パスタ専科「はらっぱ」に再チャレンジして食事。六年前くらいに、大学の後輩をたずねて高崎にきたときに案内してもらった。それ以来になる。が、これはちょっと蛇足だった。まずスープたっぷりのあつあつパスタを食べるには季節が悪すぎた。駅ビルで行列をなしていたくらいだから夏でもいけるんだろうとなぜか盲信してしまっていたけれど、これは明らかに冬の食べ物だ。たっぷりの量を出してくれる良心は粋だけれども、汗まみれになって味ももうどうにもわからなくなった状態で、とはいえ残すわけにもいなかいと食べ続けるのは、貧しいおもいにさせられた。
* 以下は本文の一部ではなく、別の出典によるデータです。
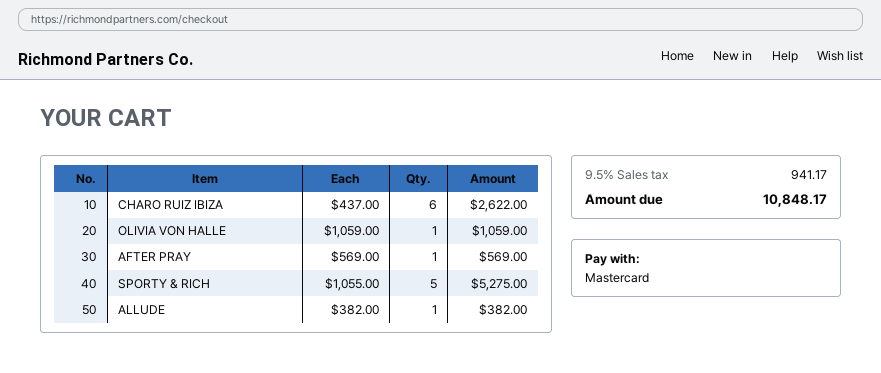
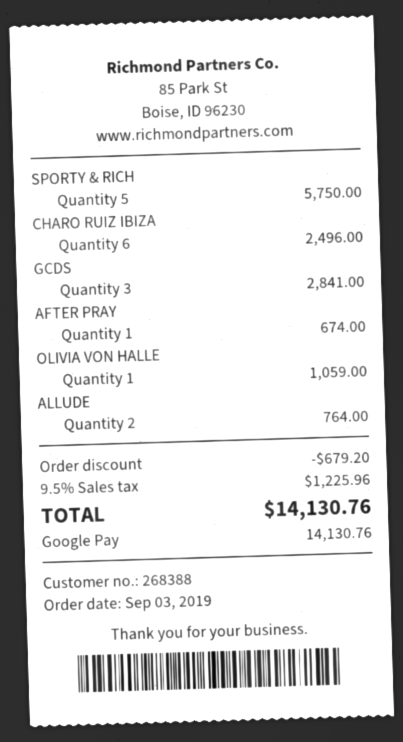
payment method: Mastercard -> Google Pay
CHARO RUIZ IBIZA: 6 for 2622.00 -> 6 for 2496.00
AFTER PRAY: 1 for 569.00 -> 1 for 674.00
SPORTY & RICH: 5 for 5275.00 -> 5 for 5750.00
ALLUDE: 1 for 382.00 -> 2 for 764.00
GCDS: none -> 3 for 2841.00
discount: none -> 679.20
tax: 9.5% = 941.17 -> 9.5% = 1225.96
total: 10848.17 -> 14130.76

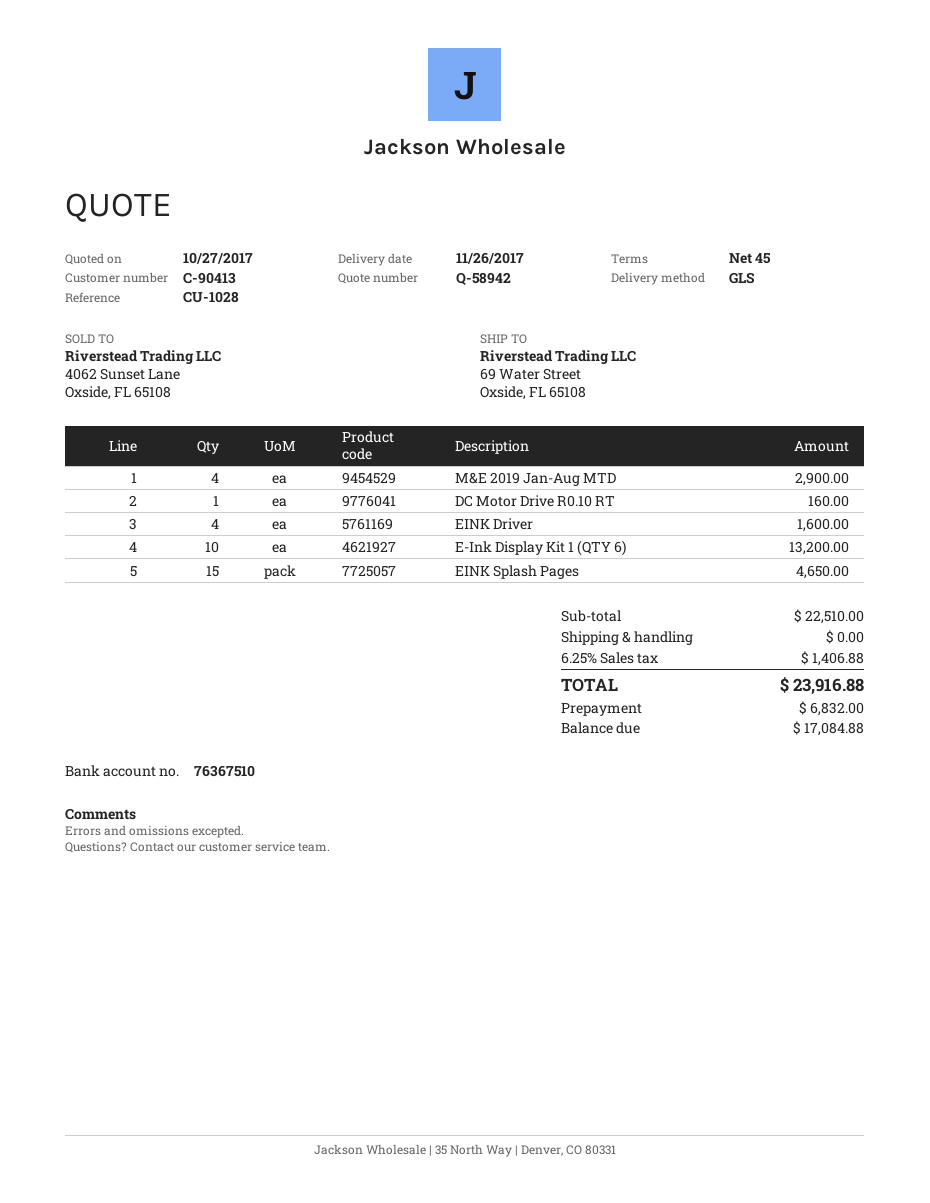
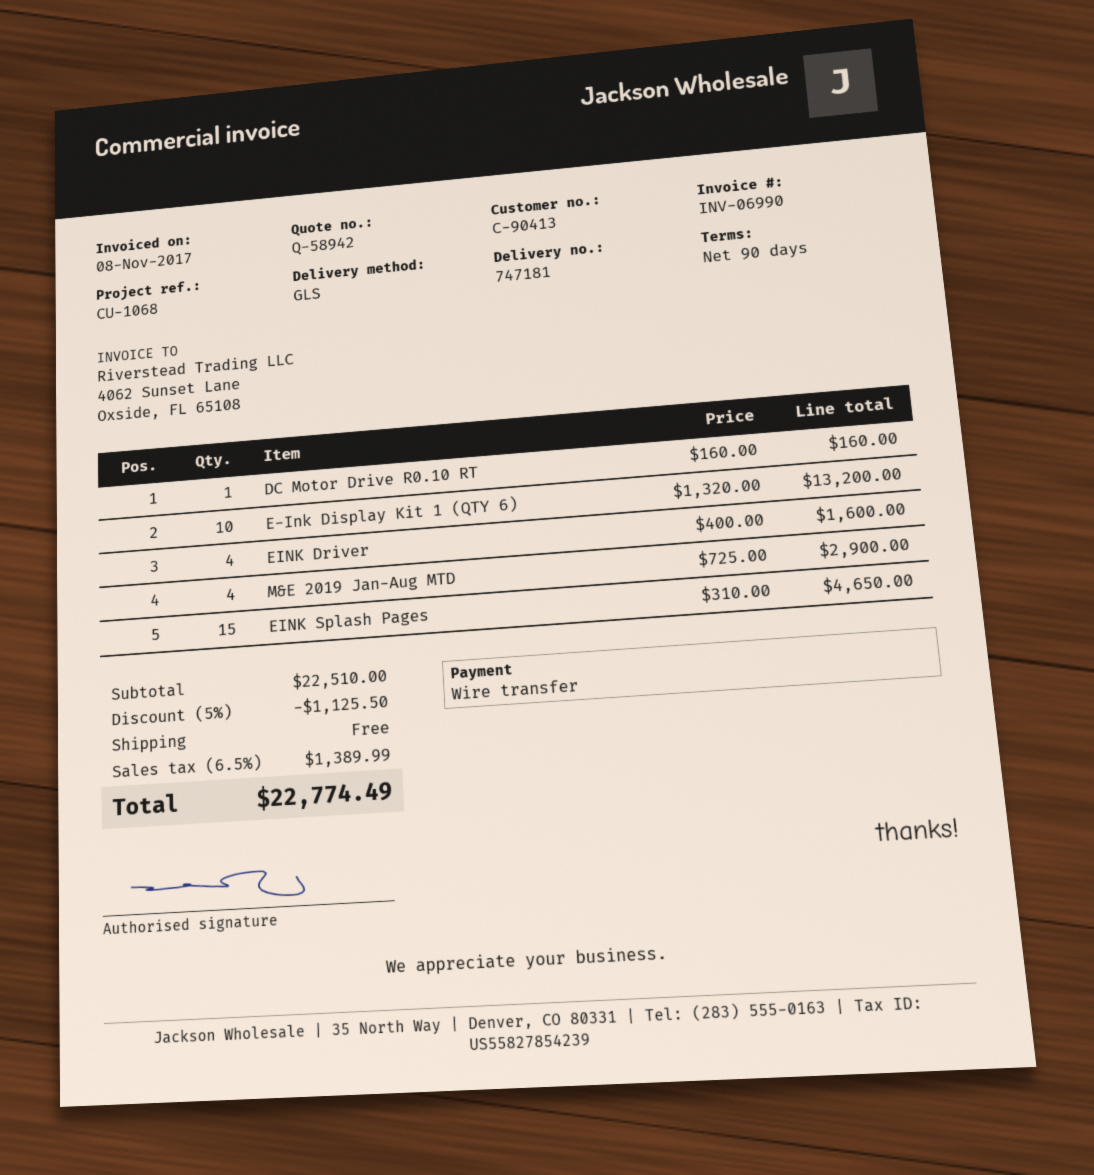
payment terms: 45 days -> 90 days
reference: CU-1028 -> CU-1068
discount: none -> 5% = 1125.50
tax: 6.25% = 1406.88 -> 6.5% = 1389.99
total: 23916.88 -> 22774.49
まったく悪くないお店なのだけれど、季節だけは選んでおとずれるべきだった。フォークナーの『八月の光』の、ジョー・クリスマスが10セントのパイを食べてどうしようもないつらさを感じるところをまったく不適切におもいだした。

湘南新宿ラインで帰京。新宿駅で降りて乗り継ぐために、はじめてみる長い階段を歩いた。上ったところで、どうして頼んでいない土産売り場に放り込まれて、乗りたい電車に乗るために通り抜けた先でホームの端から熱波にさらされて百メートル歩かされて、乗り込んだ電車には寒いくらいの冷気とふたたび頼んでいない商材の広告が満ちている。高崎ののどかさに比べて、なんてデカダンな街だろうとおもわずにはいられない。そういう街の住人であることをぼくは残念におもう。そういう街にならないようになにかできることがあったともおもえないのだけれど。